歴史ある渋温泉の中でも草分け的なひしや寅蔵。あまた訪れた湯治客の中には、幕末の先覚者・佐久間象山(さくましょうざん)や劇作家・島村抱月(しまむらほうげつ)などの名も。時代の波に呑まれることなく守り継がれて400年。現在の宿は大正時代に建てられたもの。木造のそこかしこに当時のモダンなデザインが見てとれます。日本の温泉文化の一端がここにあります。
渋温泉には40近くの源泉があり、ひしや寅蔵では、そのうち泉質の異なる四つを引き湯しています。館内には三つの湯殿があり、とっぷりと温泉三昧にひたれます。もちろんすべて源泉掛け流し。湯船を満たす温泉は二つの源泉を合わせた宿オリジナルのにごり湯です。

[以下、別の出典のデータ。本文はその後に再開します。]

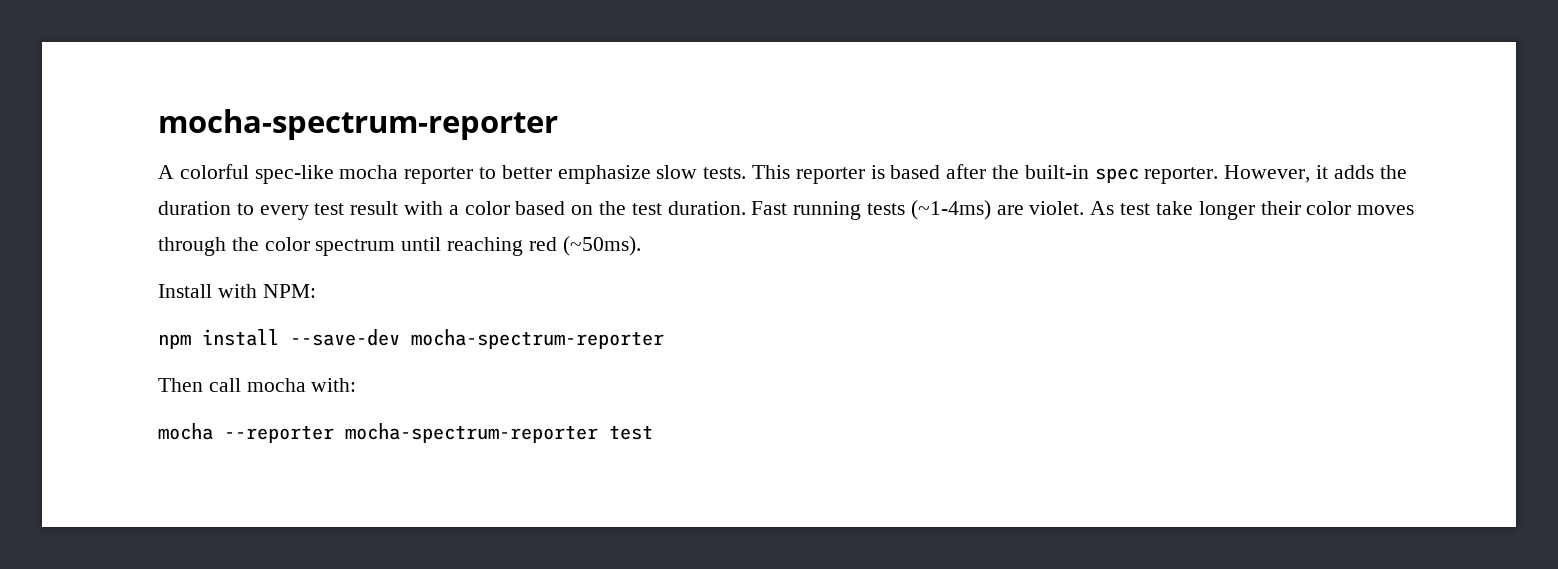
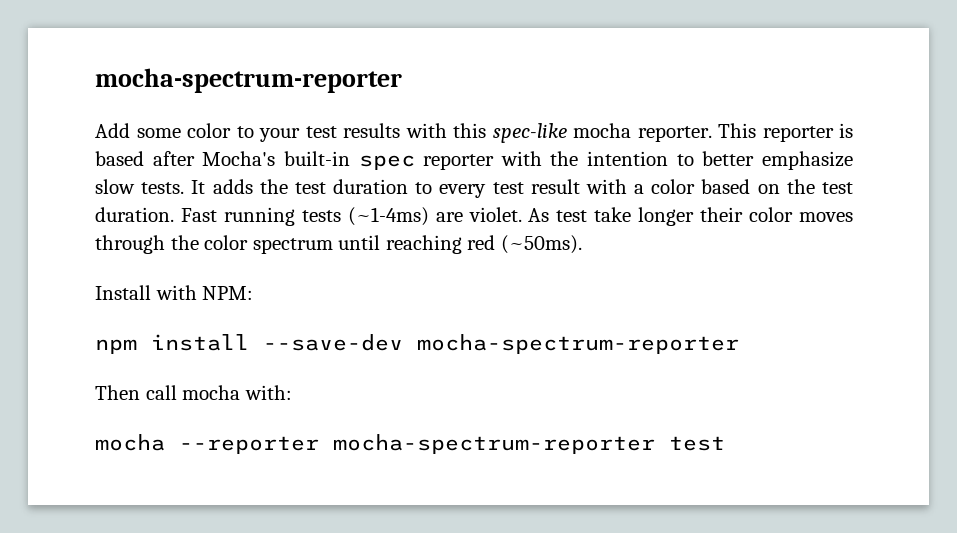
[158,109,558,140] [158,164,474,184] mocha-spectrum-reporter // A colorful spec-like mocha reporter -> [95,68,402,93] [95,123,853,143] [95,151,669,170] mocha-spectrum-reporter // Add some color to your test results with this spec-like mocha reporter. This reporter is based after Mocha's built-in spec reporter with the intention
[752,164,1329,184] This reporter is based after the built-in spec reporter. However, it -> [191,180,206,194] It
(1407, 172) none -> [294,182,326,194] test

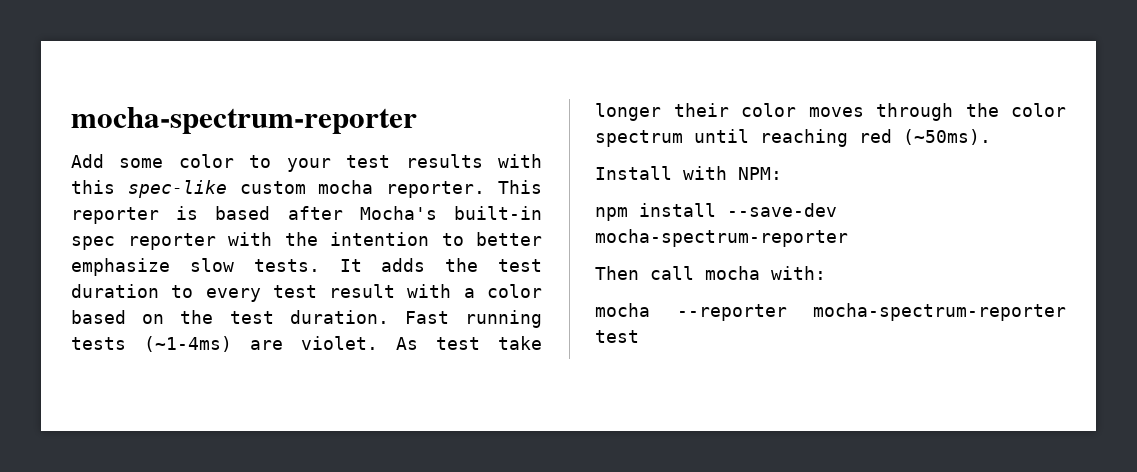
(567, 133) none -> [239,181,306,194] custom

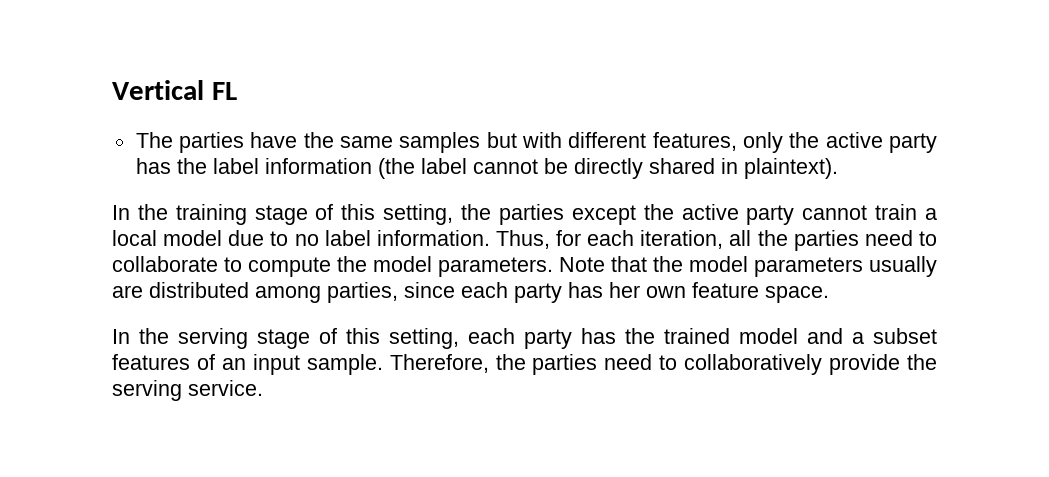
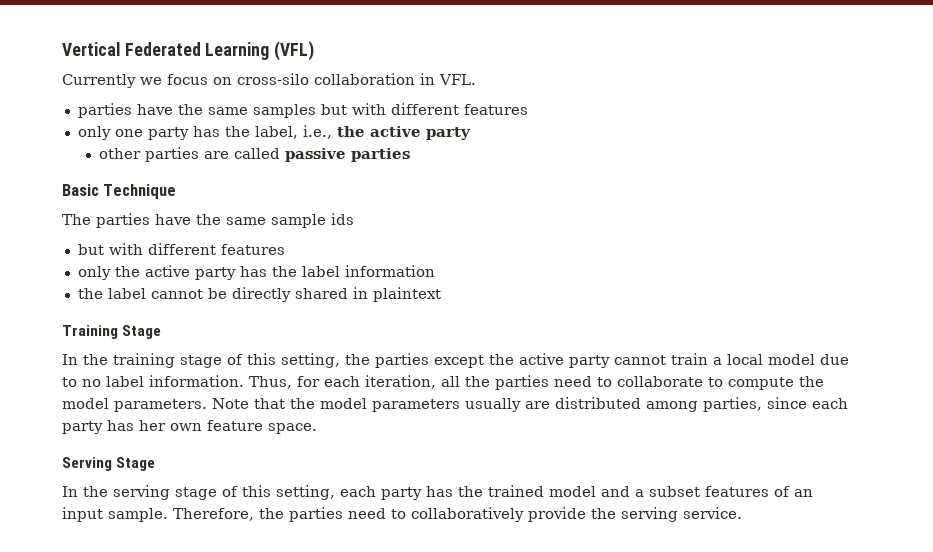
[211,82,237,100] [135,132,173,148] FL // The -> [124,41,315,61] [62,73,476,88] Federated Learning (VFL) // Currently we focus on cross-silo collaboration in VFL. //
[652,132,737,151] features, -> [463,104,528,115] [77,125,471,140] [98,147,410,162] [62,184,177,199] [62,213,354,228] [77,243,285,255] features // only one party has the label, i.e., the active party // other parties are called passive parties // Basic Technique // The parties have the same sample ids // but with different features //
[377,158,415,179] (the -> [77,288,103,299] // the
[743,158,838,179] plaintext). -> [372,287,441,302] [62,325,162,339] plaintext // Training Stage
(829, 294) none -> [62,457,156,471] // Serving Stage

男女入替え制の内湯と貸切にもできる露天風呂。浴槽によって異なる温泉で、その湯の違いが楽しめます。露天風呂には三つの石風呂があり、お庭を貸し切っているようなぜいたくさです。また渋温泉では、宿の宿泊者は九つある外湯がすべて無料で利用できます。湯の町を浴衣に下駄で外湯めぐり。渋温泉ならではのもてなしです。
渋温泉の外湯のひとつ「渋大湯」(しぶおおゆ)は、古来、万病に効能ありと伝えられ、地元の人に親しまれてきた昔ながらの共同浴場です。褐色のにごり湯は体の芯から温まり、湯冷めしにくい名湯。源泉掛け流しのありがたみを心底感じられます。
夕食はお部屋食または個室の食事処で。お造りは信州サーモン。煮物はみゆきポークのスペアリブ。陶板焼きで楽しむのはリンゴで育った信州牛。焼き加減はレアがおすすめ。ニジマスは信州味噌に付けて焼きあげます。一品一品にもてなしの心が込められた老舗宿の夕げ。満足できます。